今月の1冊
2019年02月12日
『ざんねんないきもの事典』
地球に住みはじめて早云十年、少々マンネリ化した気で眺めていたこの世界が、新鮮に見える一冊に出会った。それは『おもしろい! 進化のふしぎ ざんねんないきもの事典』である。
2016年の刊行、人気に火がつき、2018年には第3弾となる『続々ざんねんないきもの事典』が発売、シリーズ累計は270万部を突破したというし、皆様のなかにもすでに読まれた方が多くいらっしゃることであろう。児童書ながら、話題の本として長らく書店の目立つ位置にいるアノ本である。
本書曰く「ざんねんないきものとは一生けんめいなのに、どこかざんねんないきものたちのことである」。動物中もっとも噛む力が強いと言われているが、口を開ける力は、日本人の平均的なおじいちゃんの握力に負けるイリエワニ。24時間泳ぎ続けないと酸欠で死んでしまうマグロ。動物界きってのジャンパーながら、起立することはままならないノミ、等々。この星での生き残りをかけて進化してきた生き物たちの、どこか滑稽で、不思議な姿・事例が紹介されている。
「とつぜんですが、地球にはどれくらいの種類の生き物がいると思いますか?」
夜間、煌々と光を放つ自動販売機に蛾すら寄りつかない都会で、人間に囲まれて生活を送っていると、他の生物の存在すら遠のく。地球にはどれくらいの種類の生き物がいるのか、その答えはだれにも分からないそうだが、見つかっている種類だけでもおよそ400万。見つかっていない生物を含めると数億種になるという説もあるという。何という世界に自分は住んでいるのだろう。
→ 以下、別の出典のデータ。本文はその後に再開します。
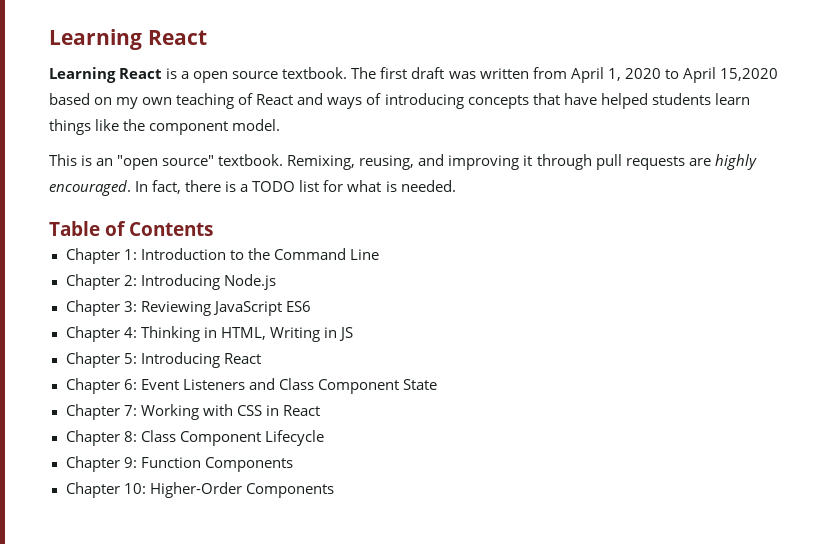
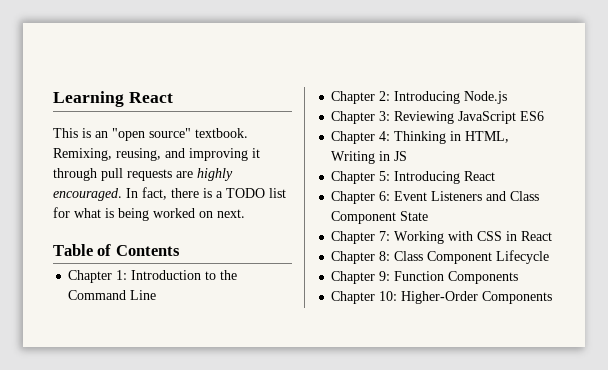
[49,29,207,50] [49,67,778,83] [49,93,750,109] [49,119,281,135] Learning React // Learning React is a open source textbook. The first draft was written from April 1, 2020 to April 15,2020 based on my own teaching of React and ways of introducing concepts that have helped students learn things like the component model. -> [53,91,173,107] Learning React
[400,180,456,192] needed. -> [118,208,245,221] being worked on next.

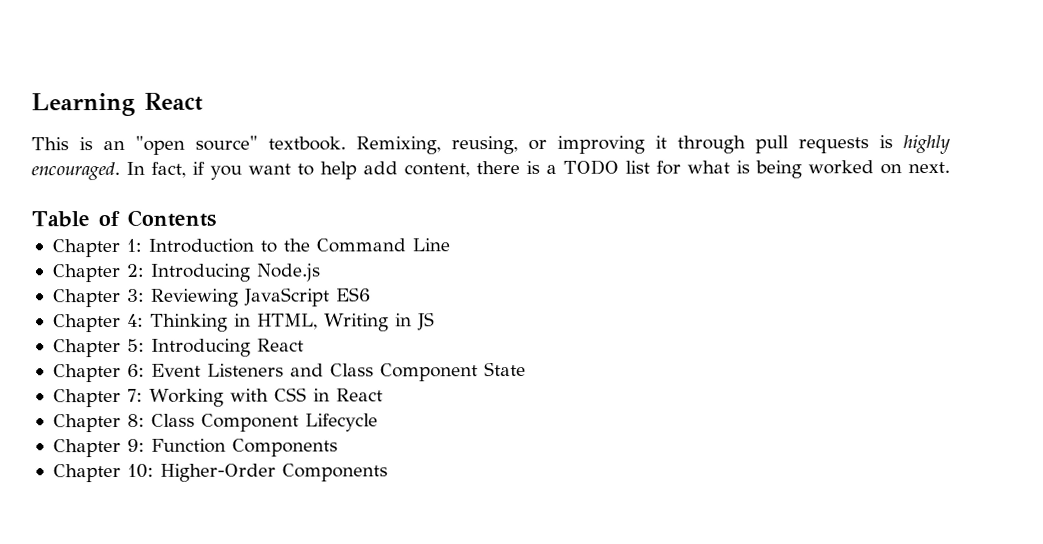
[165,148,185,158] and -> [528,139,547,150] or
[176,171,193,178] are -> [879,135,893,149] is
(167, 193) none -> [192,161,470,180] if you want to help add content,

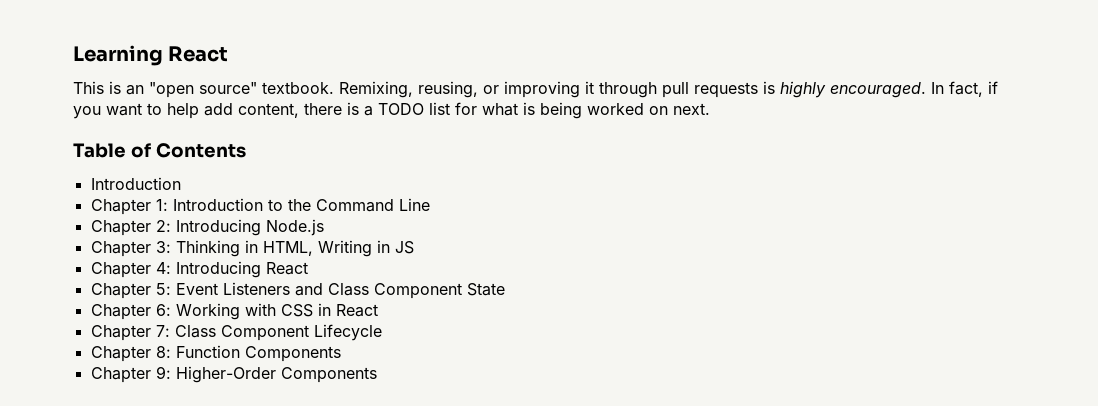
(216, 218) none -> [90,177,181,190] // Introduction
[150,287,371,307] [52,313,144,333] Reviewing JavaScript ES6 // Chapter 4: -> (171, 247) none
[126,338,145,352] 5: -> [155,262,171,274] 4:
[126,363,145,377] 6: -> [155,283,171,295] 5:
[126,388,143,402] 7: -> [155,304,171,316] 6:
[126,413,145,427] 8: -> [155,325,170,337] 7:
[126,438,145,452] 9: -> [155,346,171,358] 8:
[126,463,154,478] 10: -> [155,366,171,379] 9:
加えて、この本は進化の歴史についても衝撃の事実を突きつける。まず、今まで地球に登場した生き物は99.9%滅んでしまったということ。そして、進化は一方通行であること。
「人間は、魚やは虫類の祖先から進化したため、かれらがもつ能力を、これから手に入れることはできないのです。」
何かを手に入れるためには、何かを失わなければならない、そんな取捨選択の延長線上に我々は生きている。私たちは、あくまで現時点での最終形態であって、いつかの絶滅種かもしれないのだ。
また、「進化」とは必ずしも“より良い方向へ”というものでもない。筆者は進化について次のように定義している。
「「進化」とは、体のつくりや能力が長い時間をかけて変わっていくこと。」
なるほど。
そして、こうも述べている。
「生き残れるかどうかは、もはや運しだいなのです。」
なんと!
結果が凶と出るか、吉と出るかは天のみぞ知るだとしても、この星の全生物が約40億年前に単細胞生物として出発し、さまざまに進化を遂げ、現在生きているということを考えると、最近耳にタコができるくらい各所で聞く“多様性:ダイバーシティ”というものは、何千万年・何億年というスパンで考えた際の、地球における人間の生き残り戦略であるのかもしれない。(その頃は人間という名ではなくなっているかもしれないけれども…)
小さい頃は、生き物にソコソコの興味を持っていた。ナメクジに塩ではなく砂糖をかけてみたり、絶滅危惧種が掲載されたレッドデータブックを調べてみたり。しかし、生来、特に動物好きでもない私、当初この本に触手が動かなかった。しかし、現在セカンドキャリア満喫中の人生の大先輩から“最近読んだ中でイチオシ”として薦められ、あまりの変化球ぶりに手にとってしまったのである。(普段は世界の名著100選的な本について語る方なのだ。)そして再発見。この星には人間(生物学的にはヒト)以外にも生物がいるのだ、と。そう、マンネリ化していたのはこの世界ではなく、私の見方だった。
絶食で寒さに耐えながら2か月間卵を温め続けるコウテイペンギンにしてみれば、ニンゲンは何と長いあいだ子育てに時間をとられるのだろうと笑うのかもしれないし、あるいは、モテるためには顔やおしりの赤さこそが大切であるニホンザルから見たら、整った顔を気にするニンゲンこそ可笑しな生き物として映るのではないだろうか。この本に“ざんねんないきもの”として人間は登場しないが、他の生き物たちの有りようやエピソードを読みながら、「ニンゲンもまた健気で、ざんねんで愛おしいじゃないか」と思うのは私だけではないはずだ。